Zhihu Wang, Shiwan Zhao, Yu Wang, Heyuan Huang, Sitao Xie, Yubo Zhang, Jiaxin Shi, Zhixing Wang, Hongyan Li, Junchi Yan
Huawei Technologies Ltd., Nankai University, Xi’an Jiaotong University, Shanghai Jiao Tong University
arXiv (2024)
Reasoning RAG QA

📝 Paper Summary

Prompt Engineering Chain-of-Thought Reasoning Domain-Specific LLM Adaptation
Re-TASK improves LLM reasoning by decomposing tasks into capability items (knowledge and skills) derived from Bloom’s Taxonomy and injecting specific demonstrations for each via in-context learning.
Core Problem
Standard Chain-of-Thought (CoT) fails on domain-specific tasks because LLMs lack necessary domain knowledge or the specific skills to apply that knowledge effectively during subtask decomposition and execution.
Why it matters:
  • LLMs struggle with complex reasoning in specialized fields like law and finance despite general capability improvements
  • Existing retrieval methods (RAG) inject knowledge but often fail to teach the model *how* to apply that knowledge (skill adaptation)
  • Failures in CoT decomposition lead to compounding errors where models cannot execute generated subtasks
Concrete Example: In a legal sentencing task, a standard CoT model might fail to predict a sentence because it lacks the specific sentencing guidelines (knowledge) or cannot map the victim's injury severity to the guideline criteria (skill).
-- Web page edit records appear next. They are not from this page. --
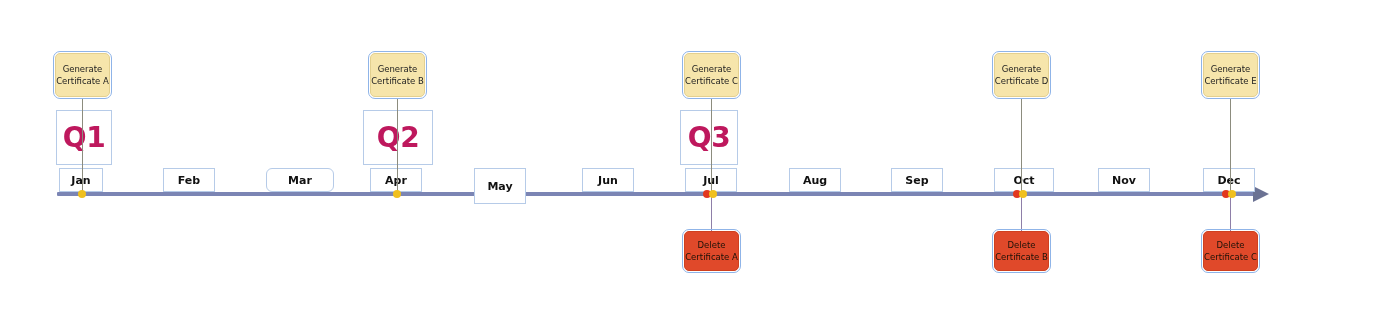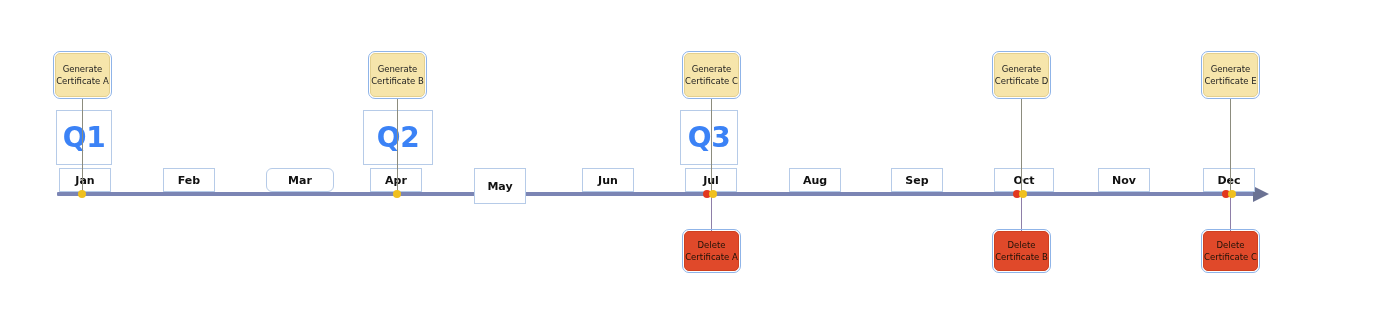--- a/index.html
+++ b/index.html
@@ -51,7 +51,7 @@
     font-family: "DejaVu Sans", sans-serif;
     font-weight: 700;
     font-size: 28px;
-    color: #3b82f6;
+    color: #be185d;
     letter-spacing: -0.5px;
     line-height: 1;
   }

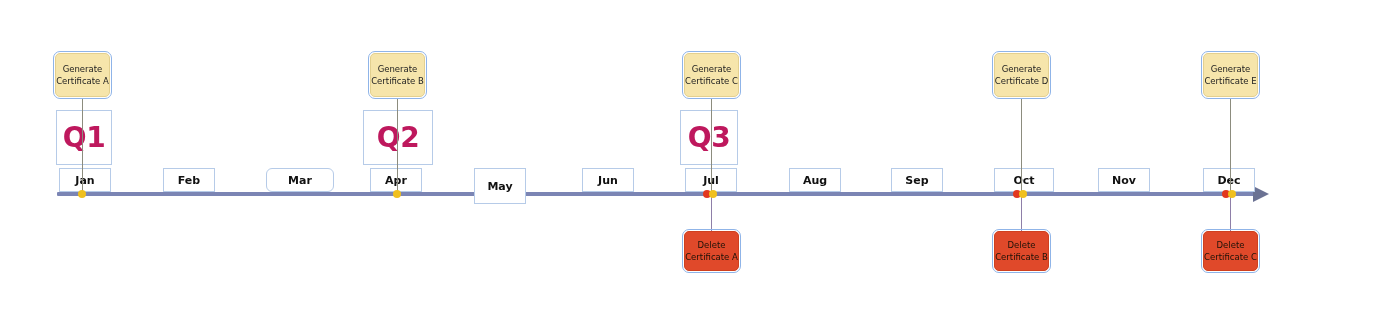--- a/index.html
+++ b/index.html
@@ -149,7 +149,7 @@
     <span class="quarter-label">Q3</span>
   </div>
 
-  <div class="month-box" style="left:59px; top:168px; width:52px; height:24px;">
+  <div class="month-box" style="left:59px; top:168px; width:44px; height:24px;">
     <span class="month-label">Jan</span>
   </div>
   <div class="month-box" style="left:163px; top:168px; width:52px; height:24px;">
Re-TASK explicitly injects the guideline knowledge and a demonstration of injury assessment before asking for the final sentence.
Key Novelty
Chain-of-Learning (CoL) via Educational Theory Integration
  • Re-models LLM tasks using Bloom's Taxonomy and Knowledge Space Theory, viewing tasks as a dependency chain of 'capability items' (specific pairs of knowledge + skills)
  • Treats knowledge not just as context but as a 'capability item' (recalling) that must be followed by skill adaptation items (understanding/applying) in the prompt
  • Constructs prompts that explicitly sequence these capability demonstrations—retrieving knowledge first, then demonstrating its application—before the model attempts the target task
Architecture
Architecture Figure Figure 1
Comparison between Standard CoT and the Re-TASK Framework. Panel (a) shows CoT failing due to lack of capability. Panel (b) shows Re-TASK decomposing the task into Capability Items (Knowledge & Skill). Panel (c) shows the dependency graph of these items.
Evaluation Highlights
  • +45.00% improvement on legal tasks using Yi-1.5-9B compared to standard prompting baselines
  • +24.50% improvement on legal tasks using Llama3-Chinese-8B
  • Significant gains across diverse domains (finance, law, STEM) and multiple languages (Chinese, English), validating the framework's generality
Breakthrough Assessment
7/10
Strong empirical gains in domain-specific tasks by formalizing prompt engineering through educational theory. While primarily a prompting strategy rather than a new architecture, it offers a systematic alternative to standard CoT.